*** Opening of GIVEN DATA ***
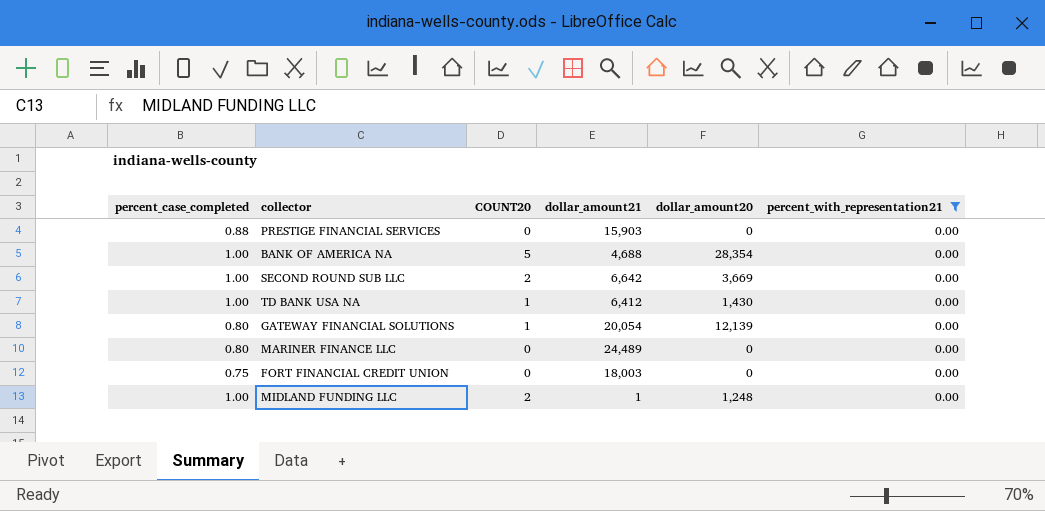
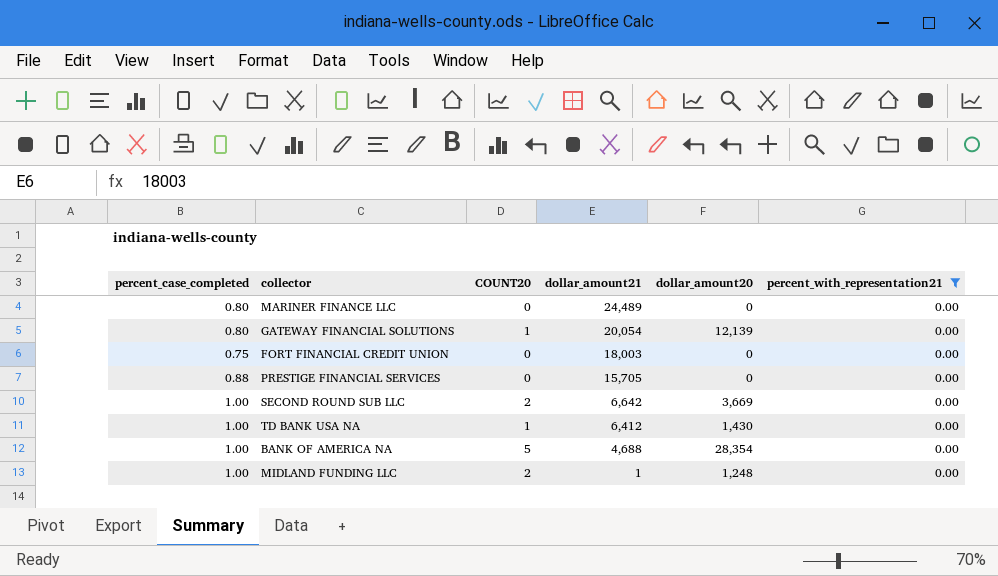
row order: none -> dollar_amount21 descending
PRESTIGE FINANCIAL SERVICES | dollar_amount21: 15,903 -> 15,705

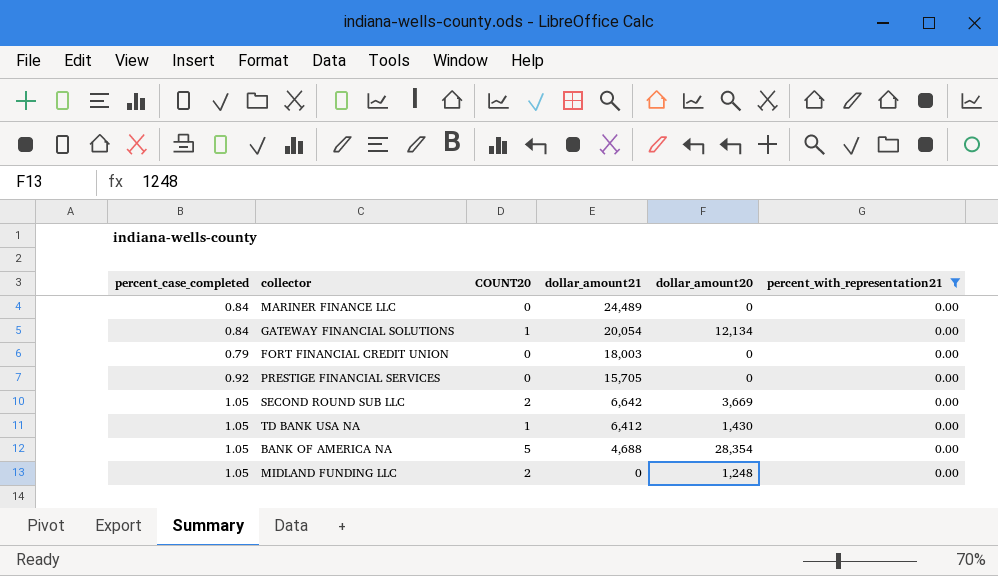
MARINER FINANCE LLC | percent_case_completed: 0.80 -> 0.84
GATEWAY FINANCIAL SOLUTIONS | percent_case_completed: 0.80 -> 0.84
GATEWAY FINANCIAL SOLUTIONS | dollar_amount20: 12,139 -> 12,134
FORT FINANCIAL CREDIT UNION | percent_case_completed: 0.75 -> 0.79
PRESTIGE FINANCIAL SERVICES | percent_case_completed: 0.88 -> 0.92
SECOND ROUND SUB LLC | percent_case_completed: 1.00 -> 1.05
TD BANK USA NA | percent_case_completed: 1.00 -> 1.05
BANK OF AMERICA NA | percent_case_completed: 1.00 -> 1.05
MIDLAND FUNDING LLC | percent_case_completed: 1.00 -> 1.05
MIDLAND FUNDING LLC | dollar_amount21: 1 -> 0

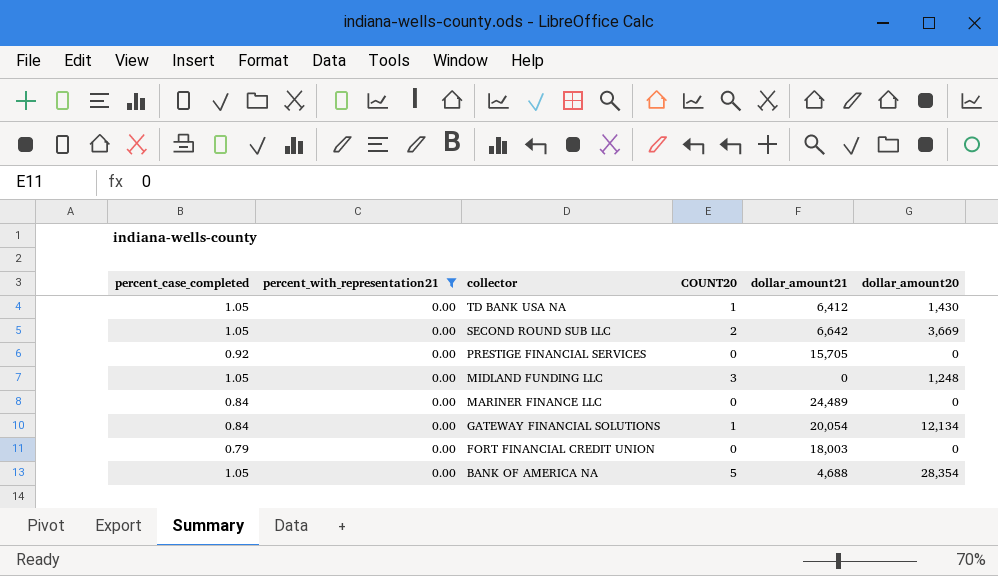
row order: dollar_amount21 descending -> collector descending
column percent_with_representation21 | position: 6 -> 2
MIDLAND FUNDING LLC | COUNT20: 2 -> 3

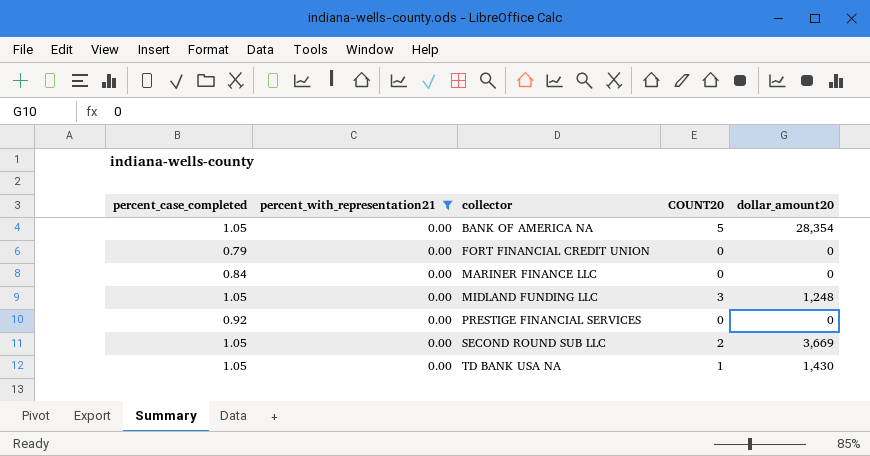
row order: collector descending -> collector ascending
column dollar_amount21 | position: 5 -> none
row GATEWAY FINANCIAL SOLUTIONS: 0.84 | 0.00 | 1 | 20,054 | 12,134 -> none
*** Close of GIVEN DATA ***
> ASSIGNMENT: What should appear is an exact copy of the lines from the one containing "row order: dollar_amount21" through the last line of the records above, pictures excluded.

> RESPONSE TO THIS EXERCISE:
row order: dollar_amount21 descending -> collector descending
column percent_with_representation21 | position: 6 -> 2
MIDLAND FUNDING LLC | COUNT20: 2 -> 3

row order: collector descending -> collector ascending
column dollar_amount21 | position: 5 -> none
row GATEWAY FINANCIAL SOLUTIONS: 0.84 | 0.00 | 1 | 20,054 | 12,134 -> none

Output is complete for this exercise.